Tuesday Jul 06, 2004
We like to play boardgames at our house. With four kids, it is not to hard to find a quorom. Lately we've been playing the game Elfenland. In Elfenland, each player is an elf that must visit as many cities as possible, by figuring out the best route. Travel is by dragon, elf sled, unicorn and other such magical conveyance.

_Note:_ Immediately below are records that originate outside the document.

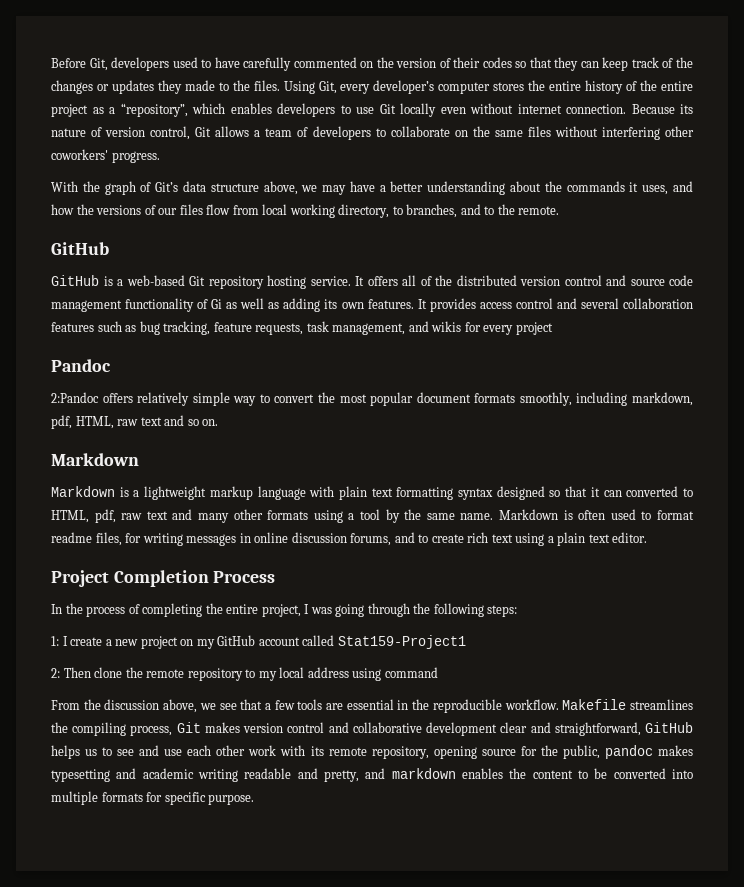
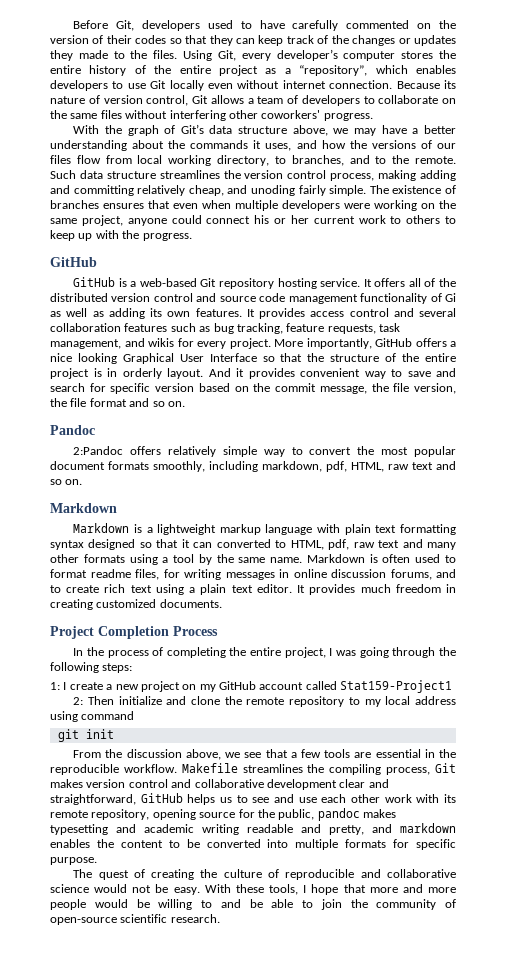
(560, 210) none -> [50,170,457,181] [50,185,457,196] [50,200,456,211] [50,215,456,226] [50,230,192,241] Such data structure streamlines the version control process, making adding and committing relatively cheap, and unoding fairly simple. The existence of branches ensures that even when multiple developers were working on the same project, anyone could connect his or her current work to others to keep up with the progress.
[515,322,553,335] project -> [229,338,456,349] [50,353,457,364] [50,368,456,379] [50,383,457,394] [50,398,185,407] project. More importantly, GitHub offers a nice looking Graphical User Interface so that the structure of the entire project is in orderly layout. And it provides convenient way to save and search for specific version based on the commit message, the file version, the file format and so on.
(648, 537) none -> [297,584,456,595] [50,599,222,610] It provides much freedom in creating customized documents.
(91, 672) none -> [118,696,187,705] initialize and
(438, 672) none -> [57,729,114,742] // git init
(255, 799) none -> [73,869,456,880] [50,884,456,895] [50,899,456,910] [50,914,220,925] // The quest of creating the culture of reproducible and collaborative science would not be easy. With these tools, I hope that more and more people would be willing to and be able to join the community of open-source scientific research.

This game is essentially the travelling salesman problem where the travel costs are dynamic depending upon the terrain and the conveyance. It's a fun game, that we all enjoy (kids aged 9 through 15 and myself). Of course, I usually get beat (like last night, when I came in last).
Monday Jul 05, 2004
Interesting, short article about speech recognition research at IBM and BBN at Computerworld
There are tons and tons of Java books out there, but very few that talk about the Java Speech API. One book that does is Java 2 Unleashed, Sixth Edition. It has a whole chapter on using the Java Speech API (JSAPI). Furthermore, the chapter is available online.
Sunday Jul 04, 2004
According to this Sunday Herald article Michael Moore doesn't mind if you download his film, Farenheit 9/11. He says: "I think information, art and ideas should be shared". Me too.
Saturday Jul 03, 2004
Scott Weinstein points out this Overview of the Longhorn Speech API. It looks to be a nice clean API. As with JSAPI it looks like it is supporting the Speech Recognition Grammar Format as the way to define speech grammars. From what I've heard, the Longhorn speech API will be part of the core OS, so it will be possible to have speech apps work out-of-the-box on Longhorn. Perhaps we'll start to see more intesting speech apps on the desktop because of this.
Friday Jul 02, 2004
At Thursday's keynote, James Gosling and Simon Ritter demonstrated a speech recognizer called Sphinx. They were talking about Sphinx-4 a speech recognition system written entirely in Java.
Sphinx-4 is a state-of-the-art, open source, speech recognition system created via a joint collaboration between the Sphinx group at Carnegie Mellon University, Sun Microsystems Laboratories, Mitsubishi Electric Research Labs (MERL), and others.
Sphinx-4 performs well for a wide range of recognition tasks, from the very small to the very large. The following table compares the word-error-rate (WER) and runtime (RT) for Sphinx-4 and Sphinx 3.3 (CMUs 'fast' recognizer written in C). Lower numbers are better.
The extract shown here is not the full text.